> WORK REQUEST: For this item, repeat the material exactly while omitting its pictures.

> INPUT MATERIAL:

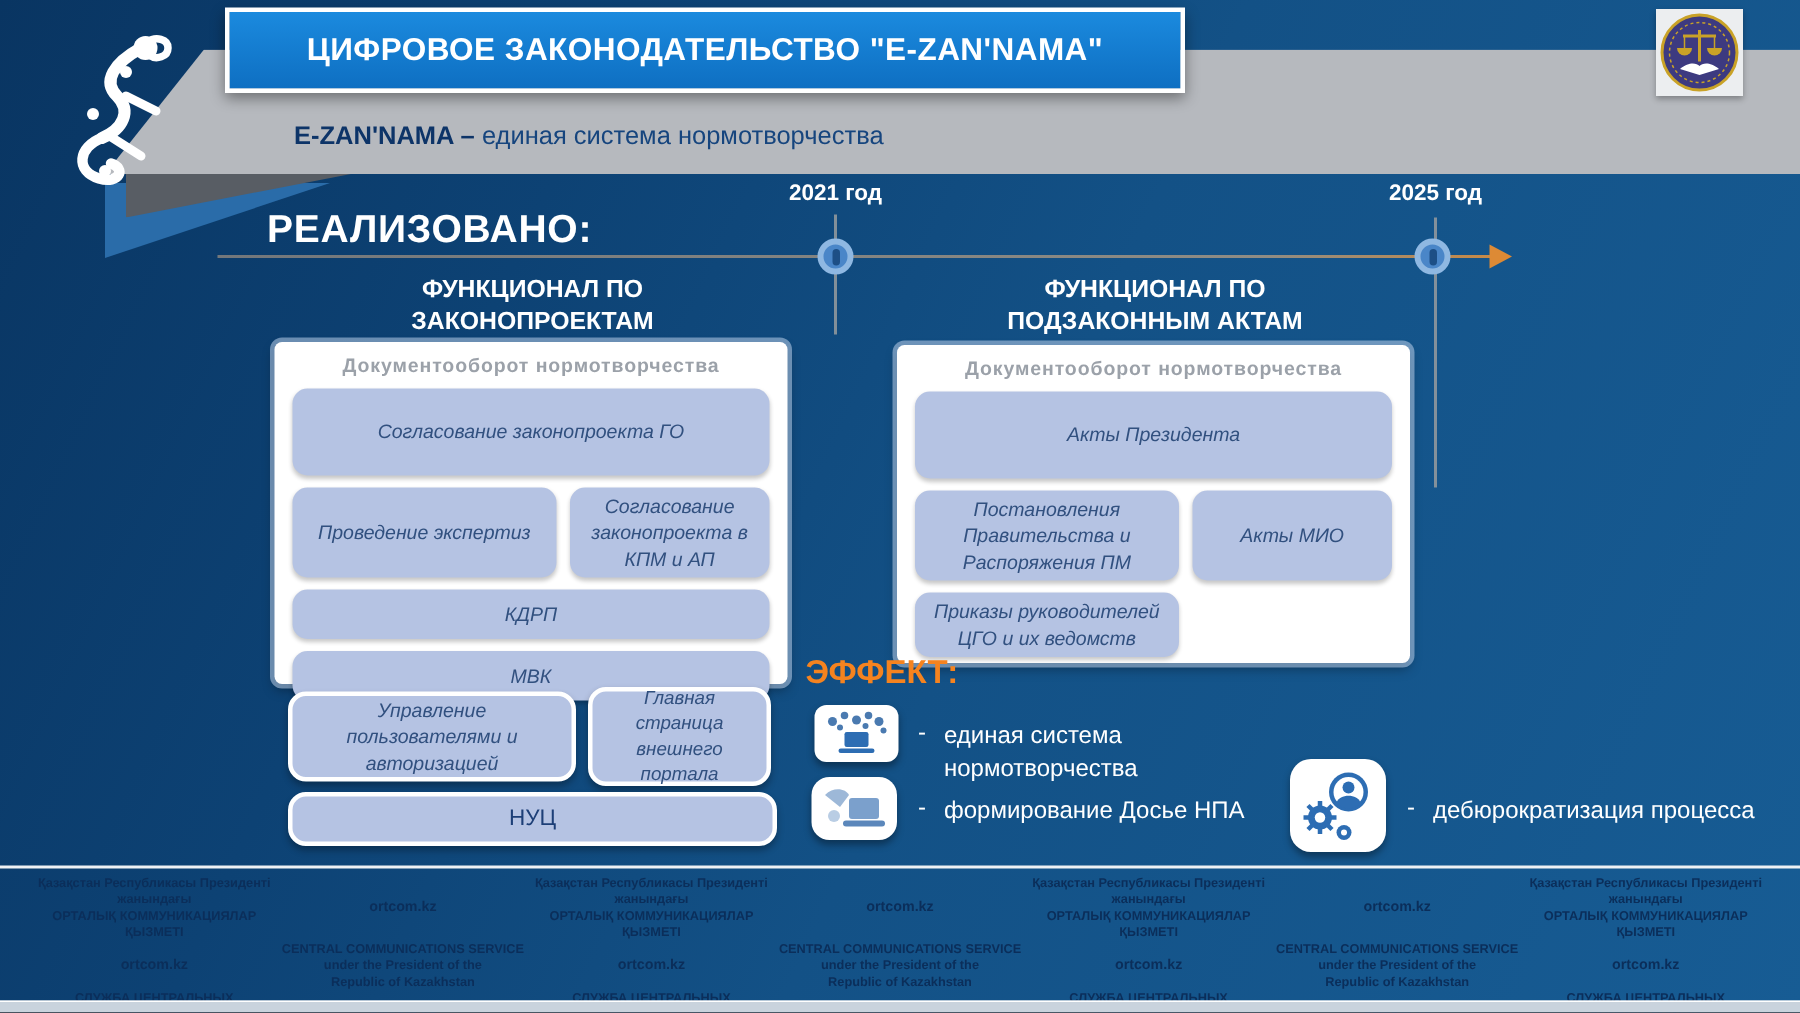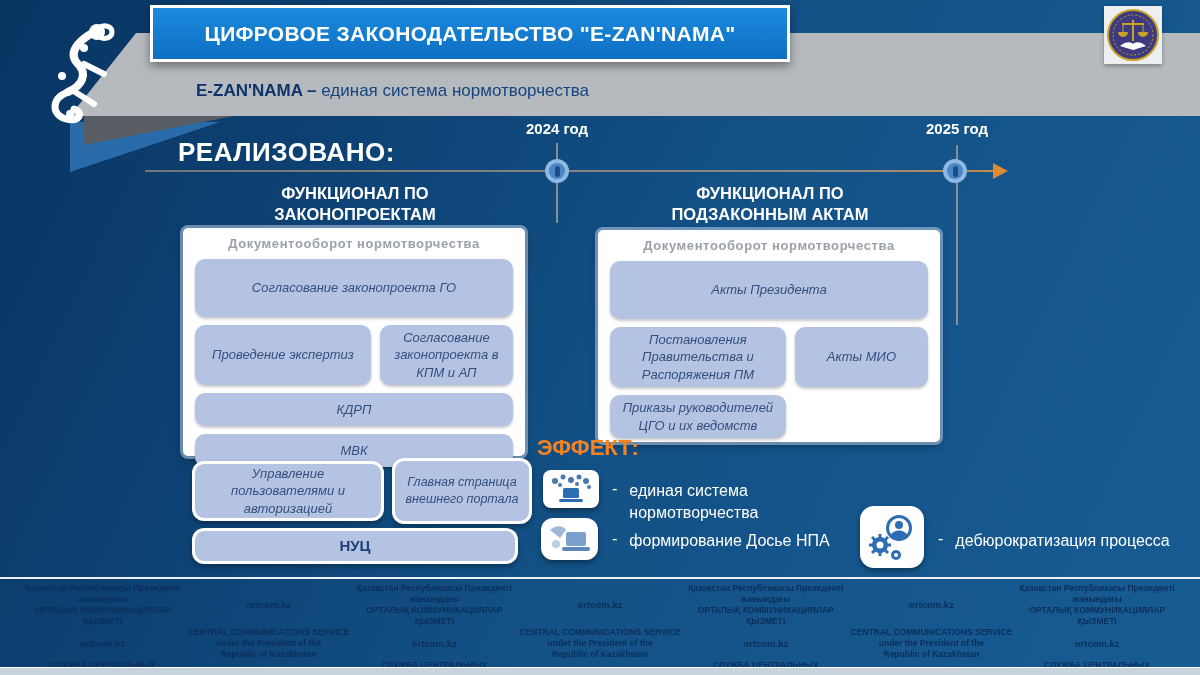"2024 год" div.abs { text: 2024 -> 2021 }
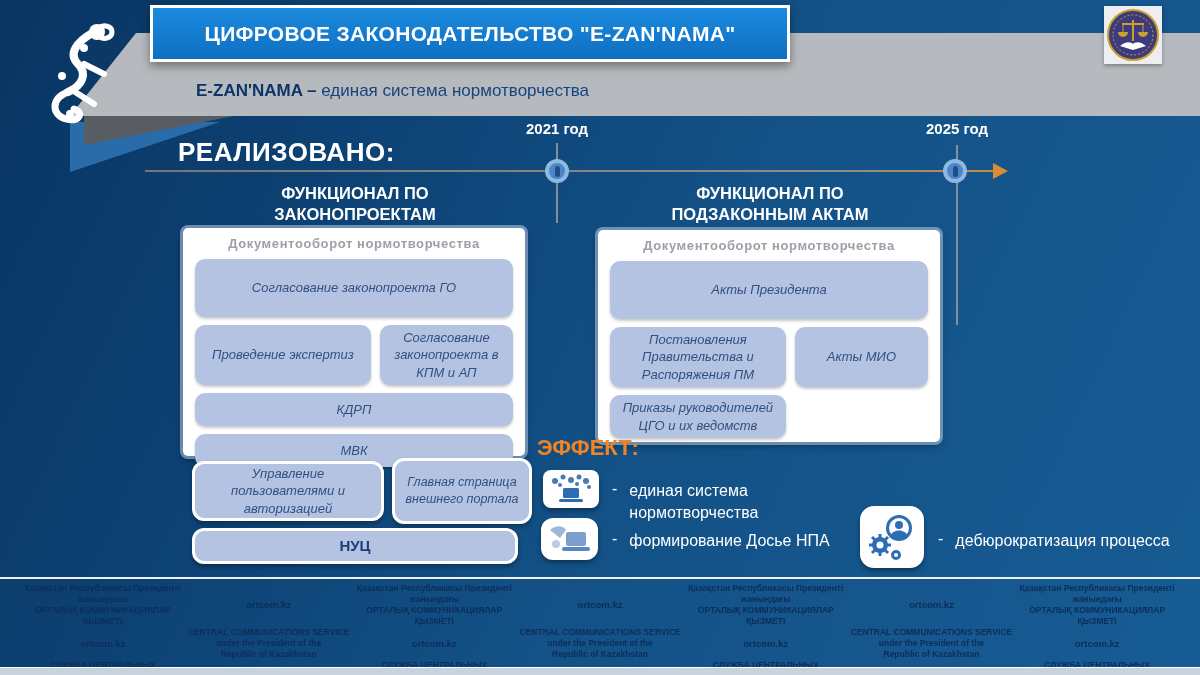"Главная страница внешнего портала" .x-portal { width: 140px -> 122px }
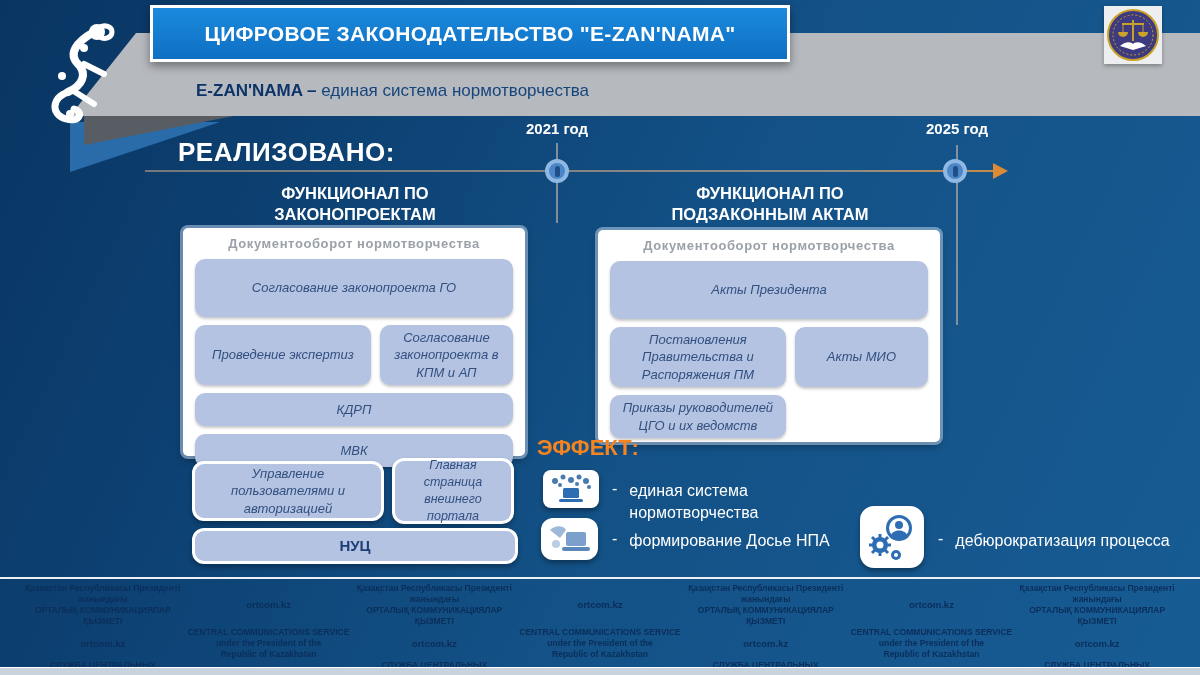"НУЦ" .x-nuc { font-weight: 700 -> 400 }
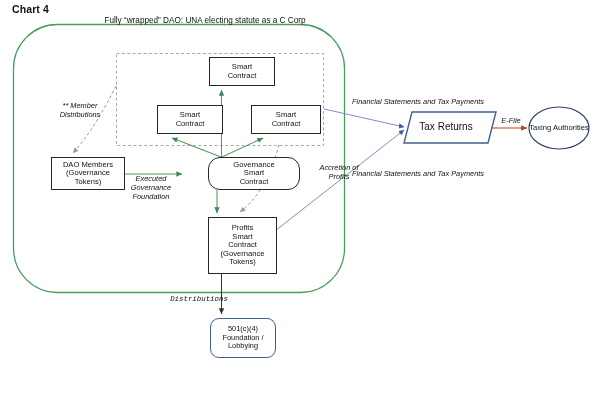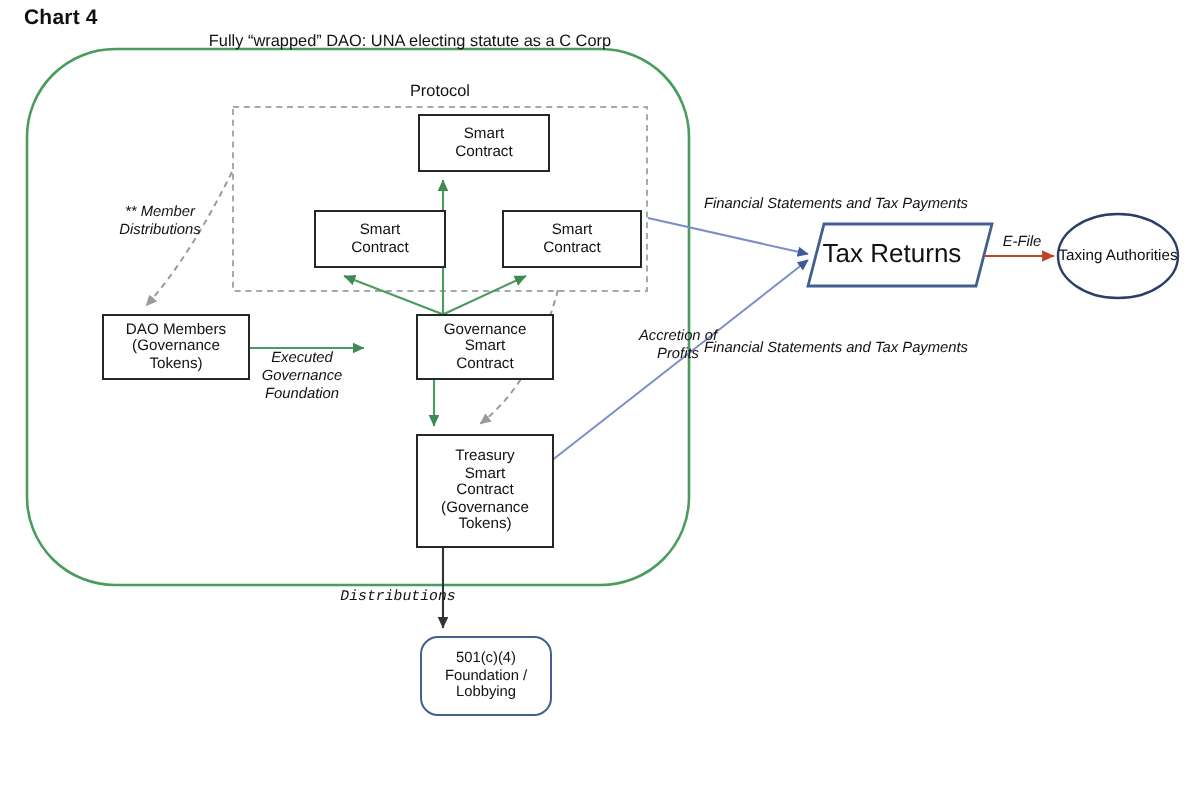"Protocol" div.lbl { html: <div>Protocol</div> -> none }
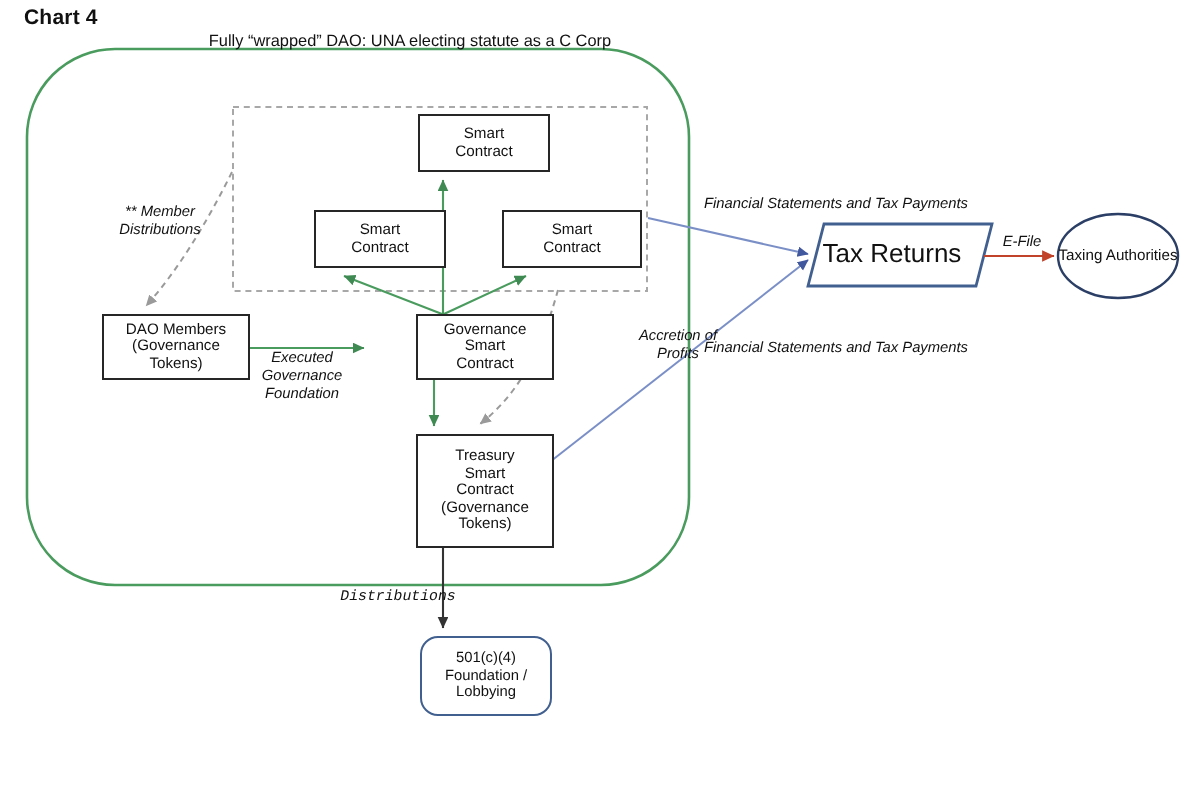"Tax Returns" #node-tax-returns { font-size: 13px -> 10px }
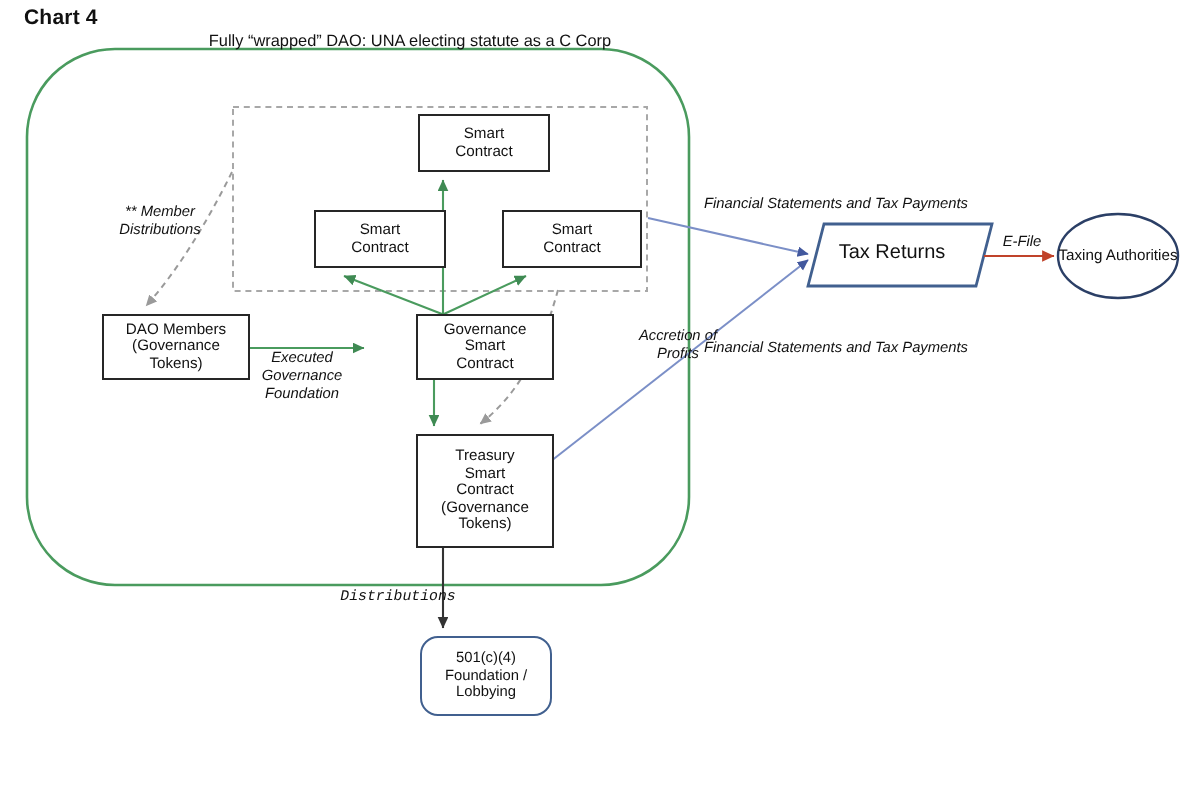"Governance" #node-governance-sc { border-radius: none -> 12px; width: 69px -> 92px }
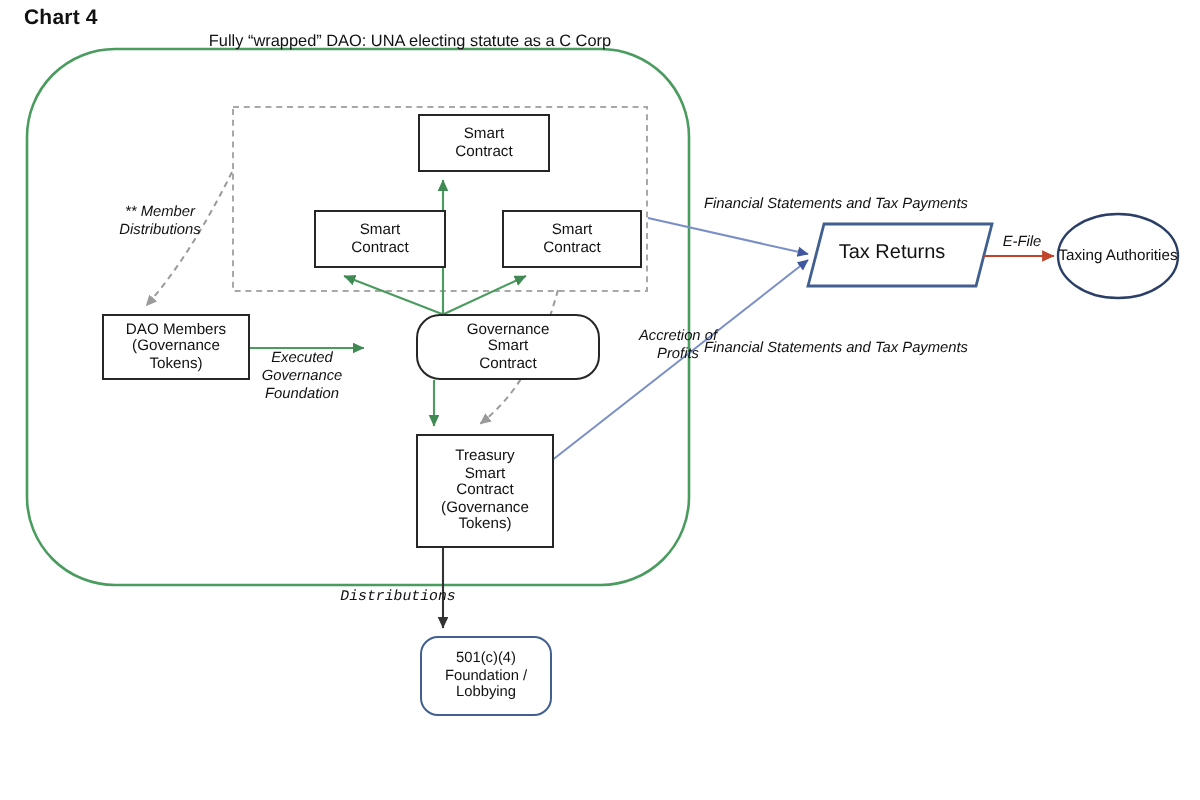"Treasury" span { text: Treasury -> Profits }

> RESPONSE TO THIS EXERCISE:
"2024 год" div.abs { text: 2024 -> 2021 }
"Главная страница внешнего портала" .x-portal { width: 140px -> 122px }
"НУЦ" .x-nuc { font-weight: 700 -> 400 }
"Protocol" div.lbl { html: <div>Protocol</div> -> none }
"Tax Returns" #node-tax-returns { font-size: 13px -> 10px }
"Governance" #node-governance-sc { border-radius: none -> 12px; width: 69px -> 92px }
"Treasury" span { text: Treasury -> Profits }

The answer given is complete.